*Instructions for the task*. Scan the entries below for the word "right". Copy out every line in which it occurs.

[Start of Attachment]

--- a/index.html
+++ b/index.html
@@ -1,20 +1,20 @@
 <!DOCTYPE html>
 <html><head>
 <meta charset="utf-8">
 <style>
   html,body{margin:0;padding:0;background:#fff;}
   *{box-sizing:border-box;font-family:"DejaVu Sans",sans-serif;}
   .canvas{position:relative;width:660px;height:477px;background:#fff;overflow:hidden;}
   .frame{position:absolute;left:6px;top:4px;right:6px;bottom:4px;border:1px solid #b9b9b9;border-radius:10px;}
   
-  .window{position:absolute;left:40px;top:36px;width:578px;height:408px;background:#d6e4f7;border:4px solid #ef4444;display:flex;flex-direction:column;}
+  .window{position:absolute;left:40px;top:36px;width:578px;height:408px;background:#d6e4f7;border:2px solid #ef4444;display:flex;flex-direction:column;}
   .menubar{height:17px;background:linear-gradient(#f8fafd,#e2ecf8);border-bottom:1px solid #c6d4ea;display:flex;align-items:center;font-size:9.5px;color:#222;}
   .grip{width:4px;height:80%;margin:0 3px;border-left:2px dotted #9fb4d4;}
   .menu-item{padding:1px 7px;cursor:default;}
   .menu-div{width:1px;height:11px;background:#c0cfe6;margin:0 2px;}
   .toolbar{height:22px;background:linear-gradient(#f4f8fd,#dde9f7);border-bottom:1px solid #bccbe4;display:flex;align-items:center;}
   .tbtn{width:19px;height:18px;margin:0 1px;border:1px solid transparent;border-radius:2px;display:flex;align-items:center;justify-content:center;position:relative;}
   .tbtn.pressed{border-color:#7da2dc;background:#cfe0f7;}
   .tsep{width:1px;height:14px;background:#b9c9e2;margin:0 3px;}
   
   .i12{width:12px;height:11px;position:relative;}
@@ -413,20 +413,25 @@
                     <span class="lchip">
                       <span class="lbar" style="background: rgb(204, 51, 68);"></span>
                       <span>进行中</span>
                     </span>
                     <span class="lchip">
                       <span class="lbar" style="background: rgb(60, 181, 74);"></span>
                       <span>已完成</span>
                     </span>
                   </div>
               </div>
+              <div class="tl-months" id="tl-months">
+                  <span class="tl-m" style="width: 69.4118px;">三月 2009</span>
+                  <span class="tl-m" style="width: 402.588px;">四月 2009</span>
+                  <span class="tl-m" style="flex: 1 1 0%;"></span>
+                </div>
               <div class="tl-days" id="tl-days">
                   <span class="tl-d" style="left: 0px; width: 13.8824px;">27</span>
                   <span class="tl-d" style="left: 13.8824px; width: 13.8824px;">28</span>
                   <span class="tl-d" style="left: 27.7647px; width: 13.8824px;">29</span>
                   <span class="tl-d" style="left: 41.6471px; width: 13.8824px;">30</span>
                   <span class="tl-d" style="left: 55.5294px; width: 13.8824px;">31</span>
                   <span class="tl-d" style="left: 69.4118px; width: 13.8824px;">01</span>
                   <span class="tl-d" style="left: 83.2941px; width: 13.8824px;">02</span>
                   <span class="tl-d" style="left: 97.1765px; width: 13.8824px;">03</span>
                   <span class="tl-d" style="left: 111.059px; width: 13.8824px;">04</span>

[End of Attachment]
[Start of Attachment]

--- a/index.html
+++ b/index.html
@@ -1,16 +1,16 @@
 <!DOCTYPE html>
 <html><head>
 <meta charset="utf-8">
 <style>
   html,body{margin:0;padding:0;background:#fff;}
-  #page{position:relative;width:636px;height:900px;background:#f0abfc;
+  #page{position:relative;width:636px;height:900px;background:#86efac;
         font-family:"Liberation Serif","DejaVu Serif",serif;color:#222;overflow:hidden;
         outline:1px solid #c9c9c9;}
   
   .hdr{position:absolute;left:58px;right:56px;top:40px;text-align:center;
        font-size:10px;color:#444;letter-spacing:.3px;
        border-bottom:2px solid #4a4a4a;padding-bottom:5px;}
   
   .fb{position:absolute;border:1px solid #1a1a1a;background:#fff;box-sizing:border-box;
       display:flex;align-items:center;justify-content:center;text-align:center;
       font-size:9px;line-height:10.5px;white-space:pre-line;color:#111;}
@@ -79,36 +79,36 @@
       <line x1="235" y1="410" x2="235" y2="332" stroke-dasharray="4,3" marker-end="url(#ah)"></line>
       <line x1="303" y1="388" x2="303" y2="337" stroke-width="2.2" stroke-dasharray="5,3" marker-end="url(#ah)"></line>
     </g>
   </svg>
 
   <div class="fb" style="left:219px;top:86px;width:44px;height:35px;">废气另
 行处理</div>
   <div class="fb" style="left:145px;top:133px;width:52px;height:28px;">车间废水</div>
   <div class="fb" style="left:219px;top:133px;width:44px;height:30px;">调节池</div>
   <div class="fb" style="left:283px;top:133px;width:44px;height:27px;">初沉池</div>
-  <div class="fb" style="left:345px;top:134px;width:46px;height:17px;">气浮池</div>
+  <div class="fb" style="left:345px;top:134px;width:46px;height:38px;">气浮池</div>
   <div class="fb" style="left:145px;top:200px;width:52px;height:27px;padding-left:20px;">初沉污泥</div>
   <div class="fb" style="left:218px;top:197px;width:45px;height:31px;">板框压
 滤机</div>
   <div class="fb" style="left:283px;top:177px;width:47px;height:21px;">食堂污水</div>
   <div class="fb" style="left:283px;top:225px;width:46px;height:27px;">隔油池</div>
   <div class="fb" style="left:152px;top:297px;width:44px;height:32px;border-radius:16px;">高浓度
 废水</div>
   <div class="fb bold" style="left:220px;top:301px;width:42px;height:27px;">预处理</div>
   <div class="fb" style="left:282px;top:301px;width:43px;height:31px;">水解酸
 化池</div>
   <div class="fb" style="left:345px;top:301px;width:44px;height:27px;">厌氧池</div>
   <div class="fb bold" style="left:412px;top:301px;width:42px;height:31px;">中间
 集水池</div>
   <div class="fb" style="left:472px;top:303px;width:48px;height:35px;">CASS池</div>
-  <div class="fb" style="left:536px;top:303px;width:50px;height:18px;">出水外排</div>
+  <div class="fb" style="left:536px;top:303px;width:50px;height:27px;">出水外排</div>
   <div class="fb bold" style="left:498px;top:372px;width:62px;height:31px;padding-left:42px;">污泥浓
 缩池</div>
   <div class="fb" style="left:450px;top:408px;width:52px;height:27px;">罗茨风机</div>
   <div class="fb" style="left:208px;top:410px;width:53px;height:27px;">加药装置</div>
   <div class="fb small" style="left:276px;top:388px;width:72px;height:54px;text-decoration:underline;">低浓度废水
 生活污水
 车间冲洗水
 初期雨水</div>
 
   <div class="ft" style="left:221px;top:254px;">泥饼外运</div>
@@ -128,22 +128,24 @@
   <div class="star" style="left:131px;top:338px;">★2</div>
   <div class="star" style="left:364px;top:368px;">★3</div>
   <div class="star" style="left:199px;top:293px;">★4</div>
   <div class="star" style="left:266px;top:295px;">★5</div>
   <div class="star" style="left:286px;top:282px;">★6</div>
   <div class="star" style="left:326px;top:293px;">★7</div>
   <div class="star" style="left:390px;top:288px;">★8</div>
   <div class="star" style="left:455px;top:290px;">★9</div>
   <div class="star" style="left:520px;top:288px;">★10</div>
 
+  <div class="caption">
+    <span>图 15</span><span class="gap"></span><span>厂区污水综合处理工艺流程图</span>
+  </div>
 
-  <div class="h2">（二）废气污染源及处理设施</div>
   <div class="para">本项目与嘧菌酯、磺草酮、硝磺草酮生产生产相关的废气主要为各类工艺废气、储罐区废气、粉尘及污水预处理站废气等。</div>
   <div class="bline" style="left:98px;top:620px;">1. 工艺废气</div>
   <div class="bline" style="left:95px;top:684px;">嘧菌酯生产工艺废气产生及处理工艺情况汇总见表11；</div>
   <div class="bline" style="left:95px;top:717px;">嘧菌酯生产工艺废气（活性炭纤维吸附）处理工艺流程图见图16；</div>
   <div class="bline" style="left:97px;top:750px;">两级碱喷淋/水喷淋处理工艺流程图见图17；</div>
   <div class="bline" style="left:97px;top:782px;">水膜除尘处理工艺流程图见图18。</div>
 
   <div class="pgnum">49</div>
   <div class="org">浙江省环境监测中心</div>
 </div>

[End of Attachment]
[Start of Attachment]

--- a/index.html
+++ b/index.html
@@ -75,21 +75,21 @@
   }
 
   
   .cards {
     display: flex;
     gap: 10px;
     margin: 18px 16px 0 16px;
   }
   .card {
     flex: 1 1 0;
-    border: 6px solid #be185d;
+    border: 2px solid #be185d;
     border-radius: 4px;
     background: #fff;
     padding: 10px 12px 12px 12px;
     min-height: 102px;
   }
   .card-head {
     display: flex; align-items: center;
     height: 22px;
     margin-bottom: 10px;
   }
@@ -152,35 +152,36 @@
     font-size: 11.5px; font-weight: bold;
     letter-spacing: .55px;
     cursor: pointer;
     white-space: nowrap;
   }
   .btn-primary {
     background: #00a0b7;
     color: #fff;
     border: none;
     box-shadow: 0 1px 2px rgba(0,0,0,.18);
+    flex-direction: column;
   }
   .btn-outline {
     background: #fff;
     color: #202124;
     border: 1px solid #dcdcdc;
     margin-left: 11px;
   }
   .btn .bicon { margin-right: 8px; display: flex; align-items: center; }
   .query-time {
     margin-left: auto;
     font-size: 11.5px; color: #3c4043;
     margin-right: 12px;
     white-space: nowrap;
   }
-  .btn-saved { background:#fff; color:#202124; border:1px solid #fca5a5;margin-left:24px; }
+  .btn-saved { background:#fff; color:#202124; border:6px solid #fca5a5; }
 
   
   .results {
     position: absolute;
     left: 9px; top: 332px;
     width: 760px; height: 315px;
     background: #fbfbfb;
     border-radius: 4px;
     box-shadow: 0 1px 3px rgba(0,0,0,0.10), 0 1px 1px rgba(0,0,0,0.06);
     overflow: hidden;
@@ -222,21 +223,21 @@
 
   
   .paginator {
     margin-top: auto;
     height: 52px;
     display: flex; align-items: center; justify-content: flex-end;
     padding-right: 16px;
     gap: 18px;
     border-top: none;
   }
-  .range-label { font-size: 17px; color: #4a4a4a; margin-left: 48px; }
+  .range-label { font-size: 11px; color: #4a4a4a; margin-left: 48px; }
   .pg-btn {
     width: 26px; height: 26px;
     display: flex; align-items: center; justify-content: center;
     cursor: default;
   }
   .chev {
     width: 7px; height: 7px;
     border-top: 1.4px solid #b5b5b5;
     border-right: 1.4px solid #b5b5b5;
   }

[End of Attachment]

*Answer to this task*.
   .frame{position:absolute;left:6px;top:4px;right:6px;bottom:4px;border:1px solid #b9b9b9;border-radius:10px;}
   .hdr{position:absolute;left:58px;right:56px;top:40px;text-align:center;
   .btn .bicon { margin-right: 8px; display: flex; align-items: center; }
     margin-right: 12px;
     padding-right: 16px;
     border-right: 1.4px solid #b5b5b5;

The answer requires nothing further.